SAS Viya's in- analytics engine breaks up the processing jobs into separate chunks that get distributed across the cluster. Doing so has boosted performance significantly, Wahid said. For example, Viya completed one query on 280 GB of data in seven minutes -- the largest job possible in SAS 9.4 was a 20 GB query.

But only a few of Experian's clients are using Viya at this point. "We're still in the process of converting to Viya," Wahid said, adding that Experian may continue to support SAS 9.4 for some uses it can handle. The SAS software is also just one of many analytics options for users of the big data platform -- other supported tools and languages include R, Python, H2O, TensorFlow, DataRobot and Tableau.

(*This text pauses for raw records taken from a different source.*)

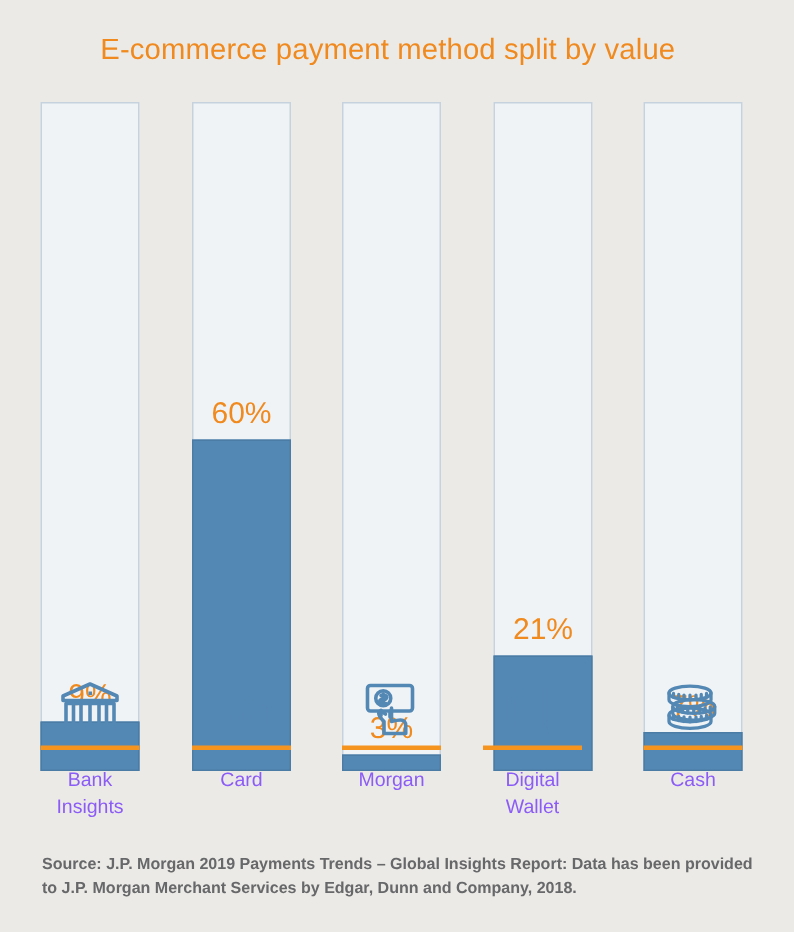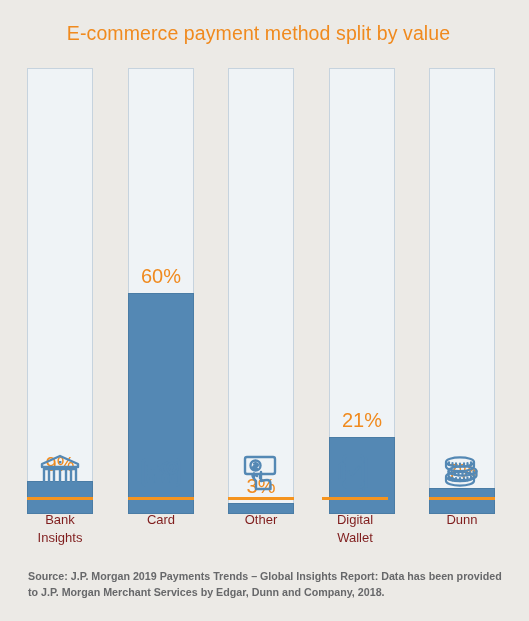"Bank" .legend-label { color: #7f1d1d -> #8b5cf6 }
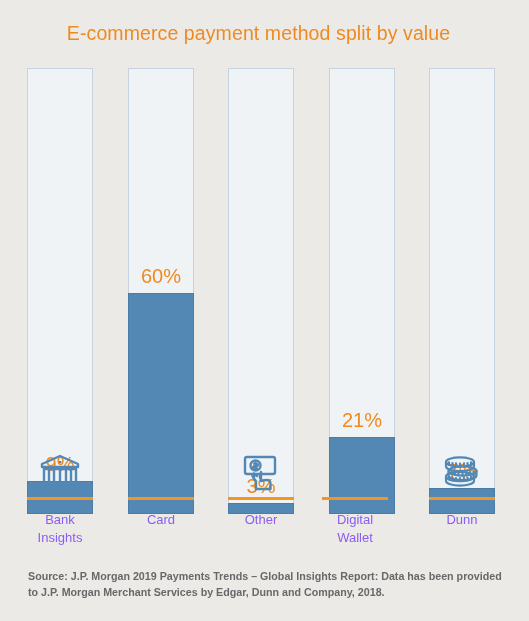"Other" span { text: Other -> Morgan }
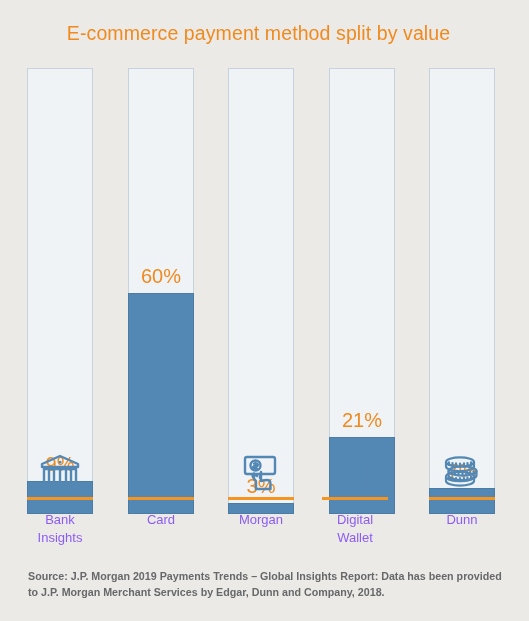"Dunn" span { text: Dunn -> Cash }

Ulbrich Stainless Steels & Special Metals Inc. is another SAS Viya cloud user. The maker of coil and foil alloys, wires and other products began deploying the Viya-based SAS Analytics for IoT software bundle in the AWS cloud in January to capture operational data from sensors on manufacturing equipment for real-time monitoring and analysis. Data currently is being streamed into the Viya system from one manufacturing machine, said David Giapponi, vice president of product management at Ulbrich, which is based in North Haven, Conn.

The company plans to hook up six more machines this month and is building a set of role-based dashboards for different end users, Giapponi said in a conference interview. He added that Ulbrich eventually hopes to pull data into Viya from all 40 of the machines at its eight plants, potentially involving the use of up to 10,000 sensors to collect various metrics. "We're still crawling, but we're excited by what we see," he said.